Let us take an in-depth look at the design of this data flow for account data. Other than the source and target connections changing, the design principles are the same for all of the data flows created in this visual studio project. The first step is to drag over the CData Salesforce Source onto the data flow. Please rename the object to follow naming standards. Double clicking the source will allow the designer to change the properties. We need to choose the connection manager that we previously defined, choose table as the type of connection, and choose table name. In our case, we want to start with the account table.
Typically, commercial off the shelf packages contain more fields than a typical company might use. The reasoning behind this fact is to allow for many different business cases to be solved by complex data entry panels. However, most companies will not use all the fields. The second step in our data flow development is to eliminate fields that we do not need. In our case, the business line does not want to have shipping address in the final dimensional model.
The derived column transformation allows the developer to create new or replace existing columns. The third step in our journey is to remove unwanted control characters from the billing address.
The fourth step is to create a flat file destination. Please make sure no existing files exist. Otherwise, the editor will try to guess at the column names and columns types / sizes. The image below shows the mapping from the Salesforce table to the pipe delimited file. There is a one to one mapping of the columns. This same set of tasks will have to be repeated for the other two source tables from Salesforce.
The image below shows the data flow named DFT_PULL_SFO_CONTACT_DATA. Again, we have a data issue in which unwanted characters are in the mailing street. We can used the derived transformation to solve this issue.
The last image shows a data flow named DFT_PULL_SFO_OPPORTUNITY_DATA that will export the table to a delimited format. There are no data issues with the columns in the source table.
It is always prudent to use the following best practices when developing software. You end up with a consistent look and feel if the developers are diligent in their work.

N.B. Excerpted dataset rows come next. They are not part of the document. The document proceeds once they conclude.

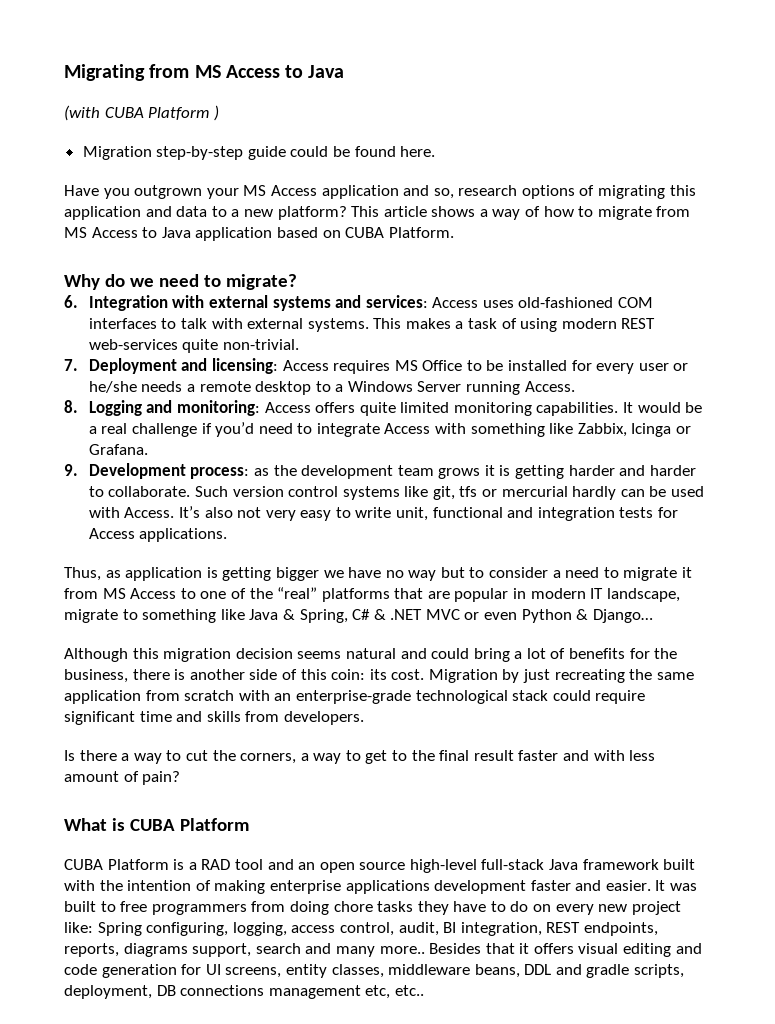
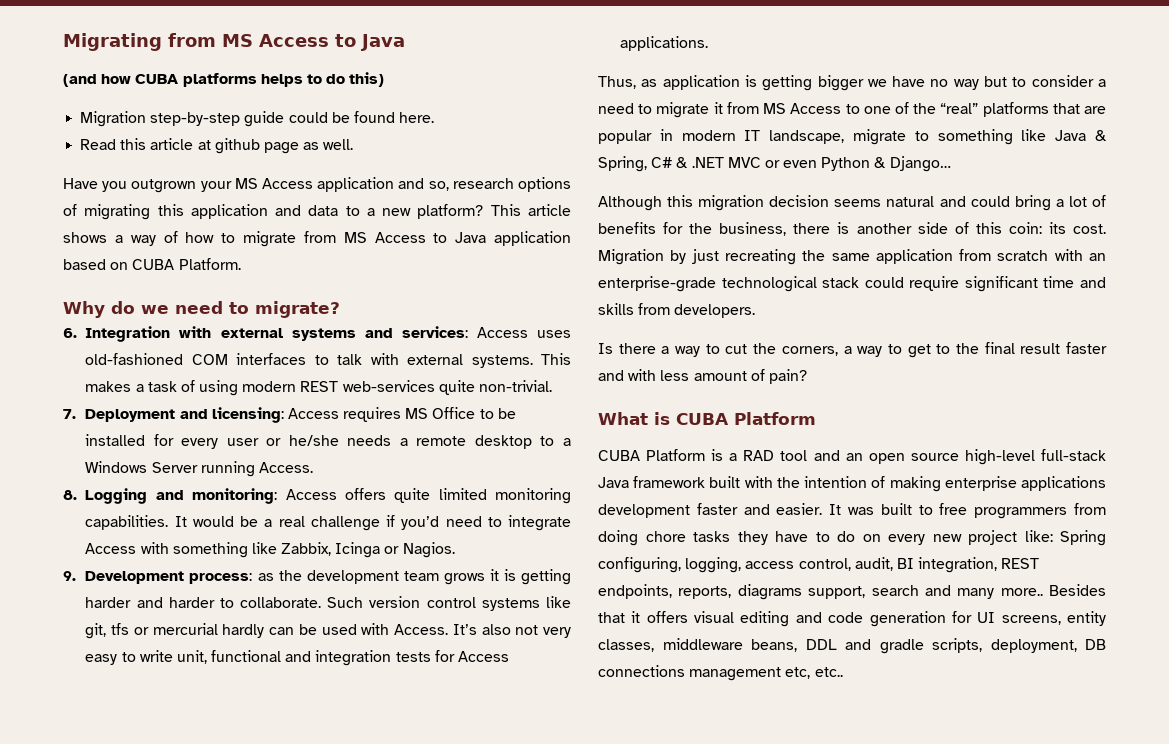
[64,105,219,121] (with CUBA Platform ) -> [63,72,385,87] (and how CUBA platforms helps to do this)
(436, 151) none -> [80,138,354,154] // Read this article at github page as well.
[88,444,148,455] Grafana. -> [402,542,455,558] Nagios.

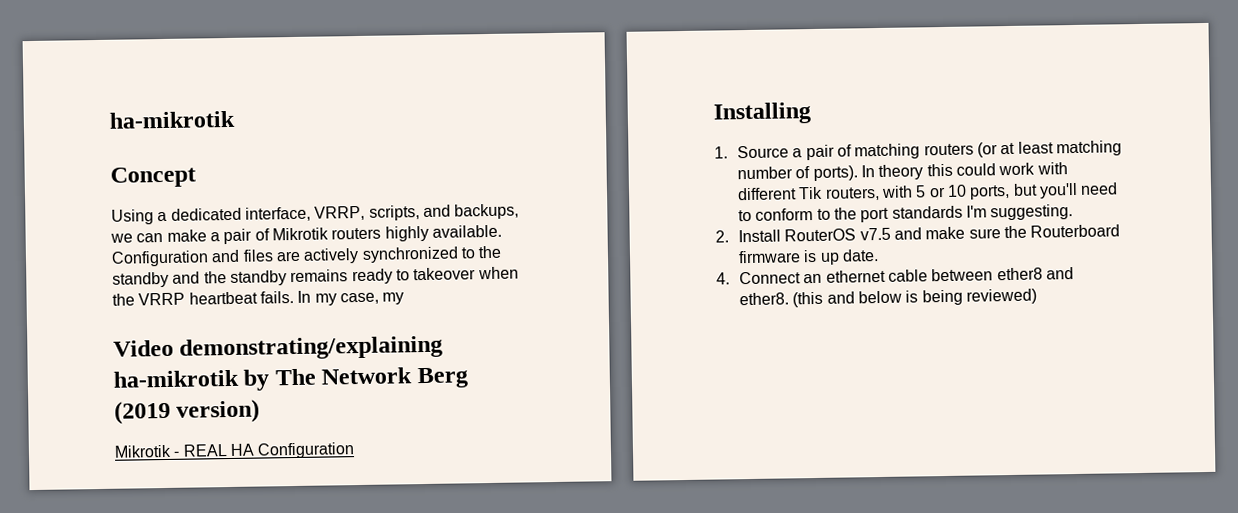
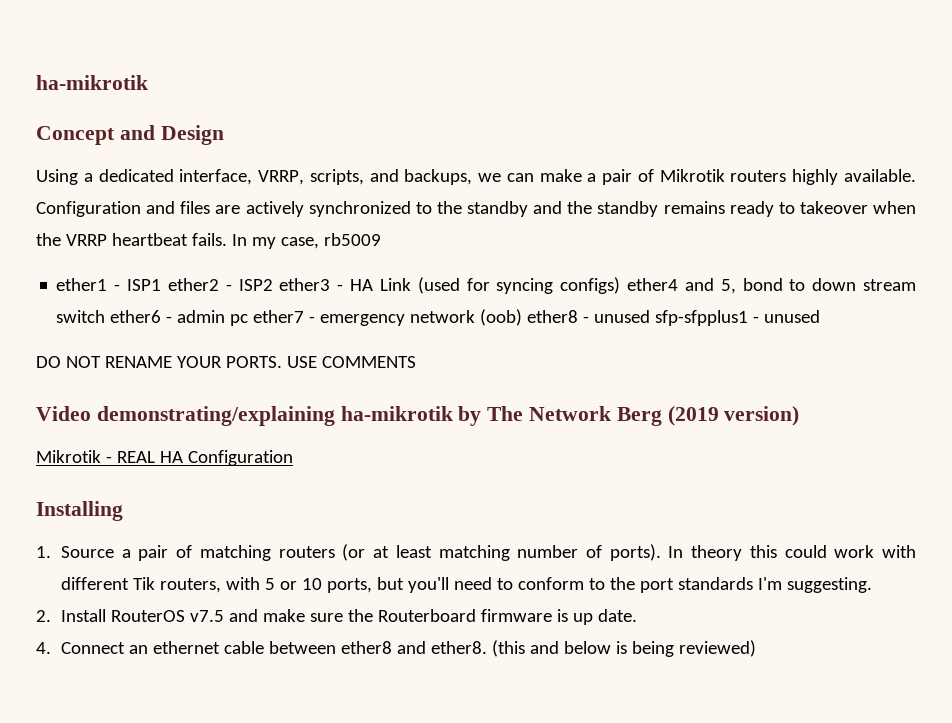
(196, 177) none -> [119,125,224,145] and Design
[382,292,405,305] my -> [323,233,381,246] [56,277,916,294] [56,309,821,326] [36,356,416,368] rb5009 // ether1 - ISP1 ether2 - ISP2 ether3 - HA Link (used for syncing configs) ether4 and 5, bond to down stream switch ether6 - admin pc ether7 - emergency network (oob) ether8 - unused sfp-sfpplus1 - unused // DO NOT RENAME YOUR PORTS. USE COMMENTS

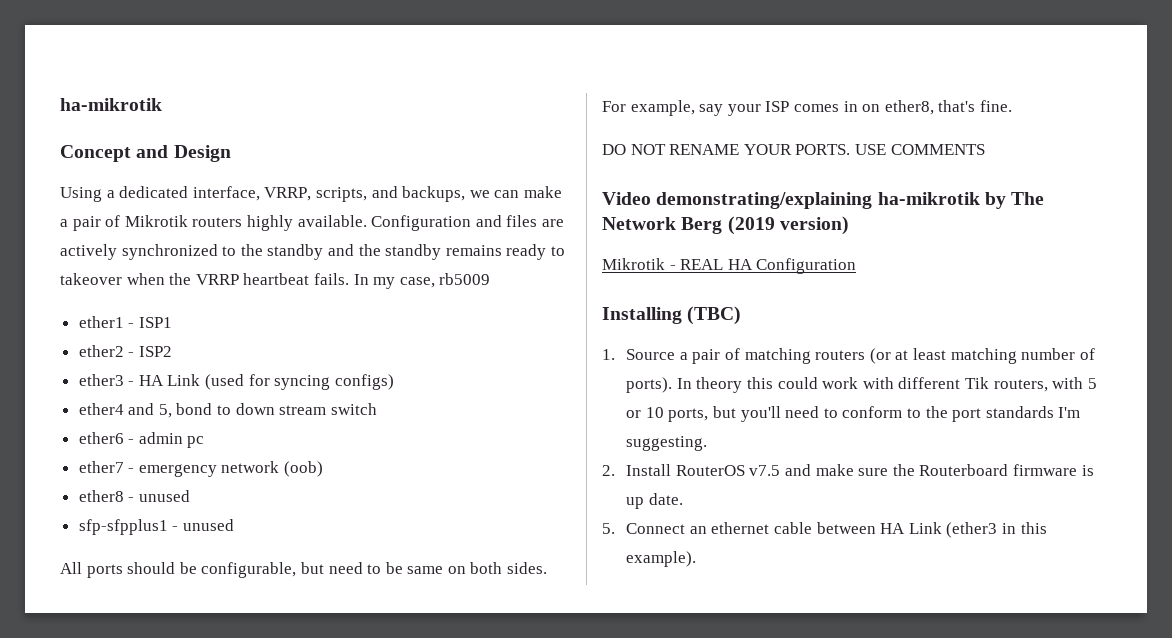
(162, 285) none -> (172, 322) //
(273, 285) none -> (172, 351) //
(621, 285) none -> (394, 382) //
(106, 316) none -> (377, 409) //
(249, 320) none -> (205, 442) //
(523, 317) none -> (324, 469) //
(651, 316) none -> (190, 496) //
(821, 316) none -> [60,562,548,578] [602,100,1012,116] // All ports should be configurable, but need to be same on both sides. For example, say your ISP comes in on ether8, that's fine.
(123, 511) none -> [687,306,742,325] (TBC)
[36,642,51,654] 4. -> [602,523,615,534] 5.
[340,640,756,657] ether8 and ether8. (this and below is being reviewed) -> [880,522,1047,538] [626,551,697,567] HA Link (ether3 in this example).

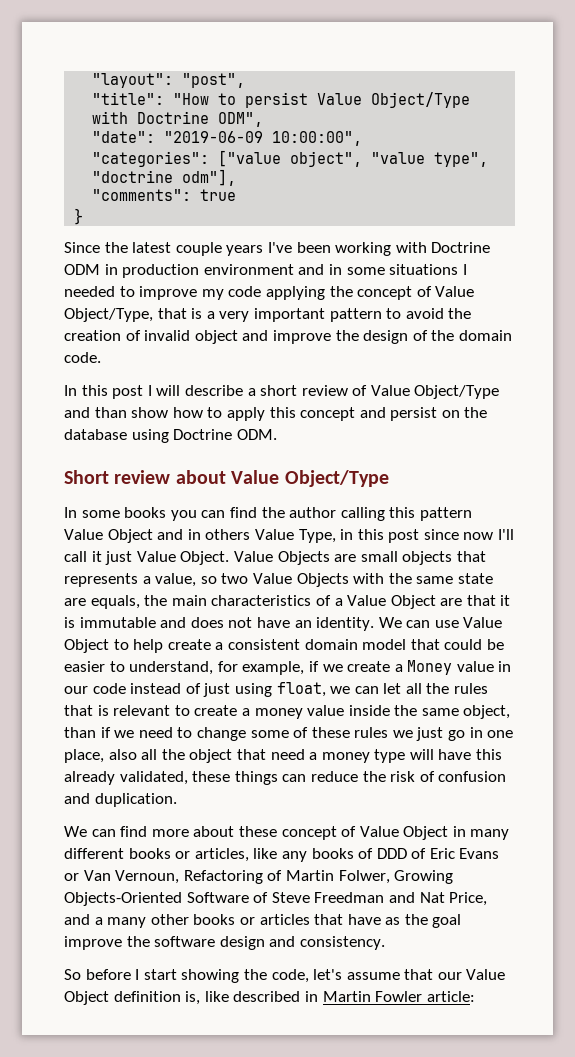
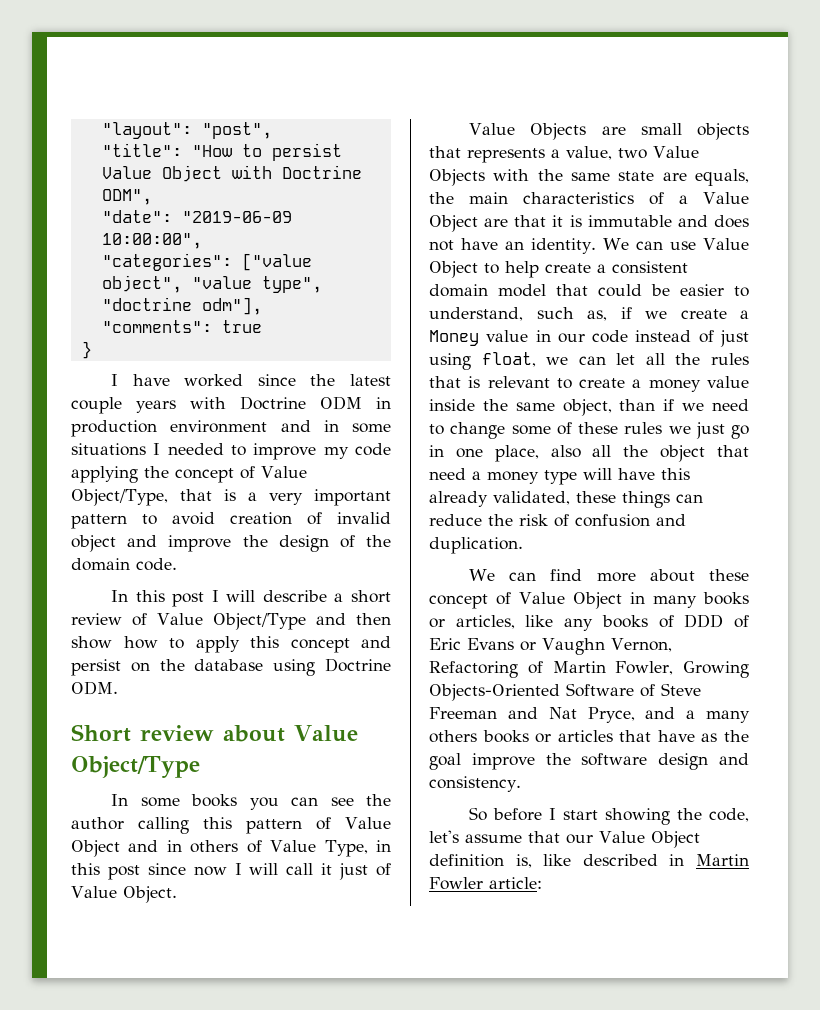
[371,92,471,108] Object/Type -> [161,165,222,182] Object
[64,242,100,253] Since -> [111,374,296,387] I have worked since
[267,242,392,256] I've been working -> (176, 406) none
[448,308,472,319] the -> (215, 518) none
[94,407,127,418] than -> [356,613,391,625] then
[229,507,257,518] find -> [330,797,354,806] see
(472, 514) none -> [316,817,332,830] of
(251, 534) none -> [246,840,262,853] of
[498,529,515,540] I'll -> [234,863,279,875] I will
(133, 558) none -> [376,863,391,876] of
(230, 558) none -> (177, 894) //
[200,576,217,584] so -> (612, 153) none
[217,661,305,675] for example, -> [536,307,607,321] such as,
[64,848,124,859] different -> (697, 601) none
[83,870,180,884] Van Vernoun, -> [542,638,672,655] Vaughn Vernon,
[338,870,390,884] Folwer, -> [615,661,674,675] Fowler,
[314,892,385,903] Freedman -> [429,707,497,719] Freeman
[449,892,488,906] Price, -> [587,707,635,723] Pryce,
[150,914,189,925] other -> [429,730,477,743] others

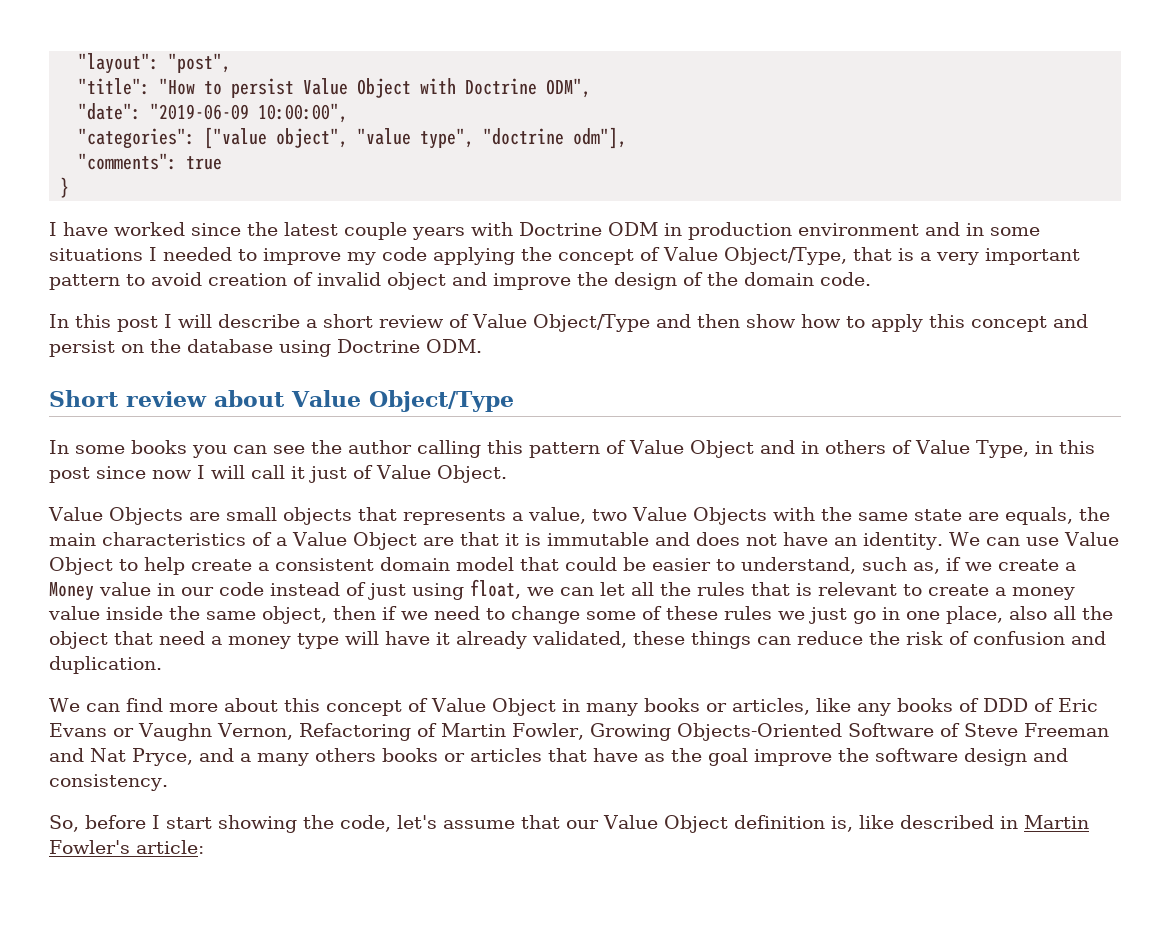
[619,399,656,411] than -> [333,606,376,620] then
[661,468,690,480] this -> [436,632,450,645] it
[709,569,749,581] these -> [283,698,320,712] this
[469,807,488,821] So -> [49,815,79,832] So,
[429,877,483,890] Fowler -> [49,840,130,854] Fowler's

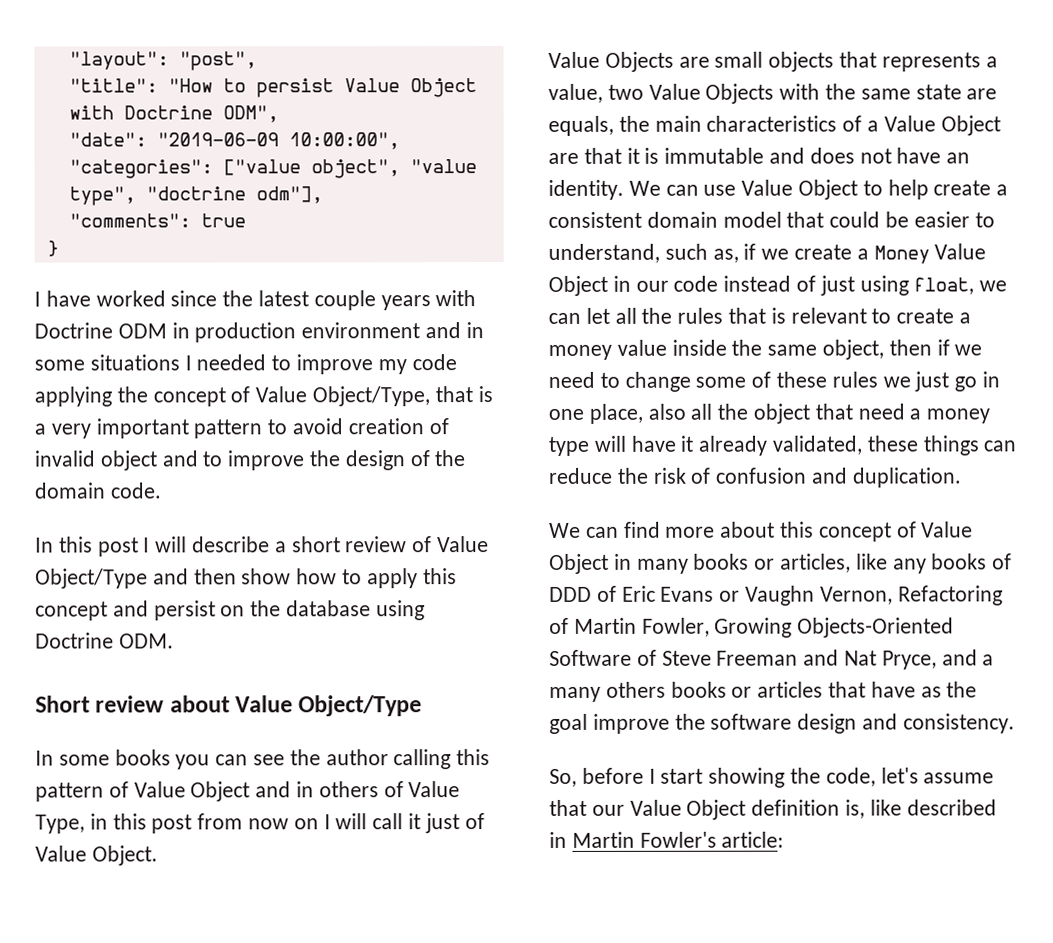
(487, 279) none -> [202,451,223,467] to
[96,466,192,479] since now -> [197,813,319,830] from now on
[99,582,151,596] value -> [934,243,987,260] [548,275,608,296] Value Object

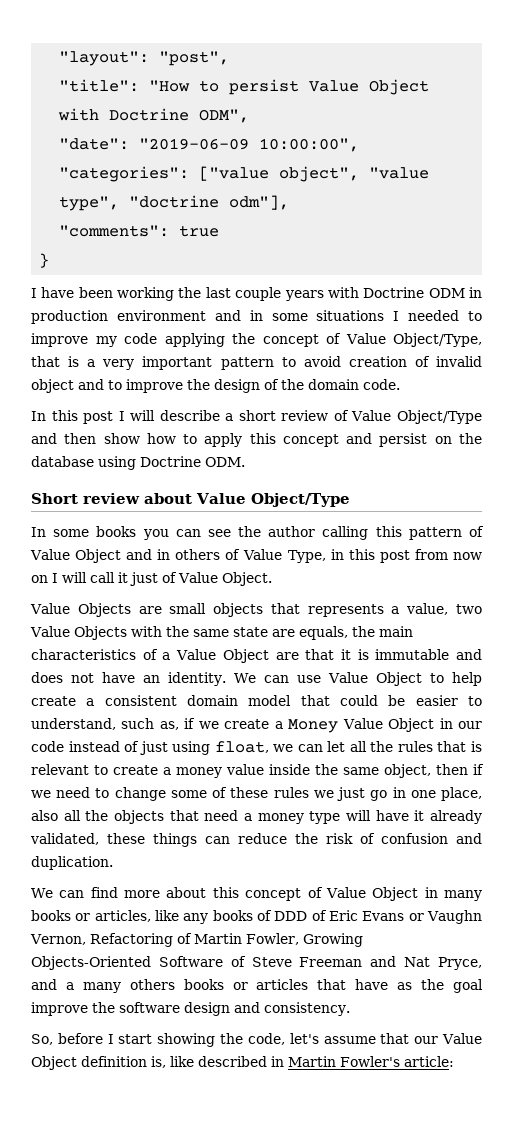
[95,290,310,307] worked since the latest -> [78,287,231,301] been working the last
[753,403,811,424] object -> [114,810,164,824] objects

|1||Internal Naming Conventions||How to name the control flow and data flow tasks?|
|2||External Naming Conventions||How to name both the package and output files?|
|3||Program Comments||Package header with who, when & why created.|
|4||Version Control||Very important if more than one developer.|
If we execute the package in debug mode in Visual Studio, we will end up with three delimited files. I choose to use the prefix of SFO to identify data from Salesforce Online.
In the next section, we will focus on converting this data into import files that can be ingested by QuickBooks Online.
Create matching QuickBooks data
The online accounting system named "QuickBooks" can ingest delimited files for the following tables as shown in the image below. First, we need to add customers to the system.
I am going to assign one contact from Salesforce as the primary billing contact in QuickBooks. The image below shows a comma separated file prepared for the customer's table.
Please use the import process to add the 13 customers to the accounting system. After importing, we can look at our customers under the sales section of QuickBooks.
Before we can convert closed/won opportunities to invoices, we need to manually add products/services to the accounting system.
The Power Up Generators company has three main offerings: selling generators, installing generators and servicing generators. The csv file below uses the format suggested by the import process. It links an invoice to both a customer and a product. Please use the import process to add the 18 invoices to the accounting system.
I decided to manually enter payments for all invoices except for three. There is a 1-to-N relationship between payments and invoices. The customer might pay two invoices with one check.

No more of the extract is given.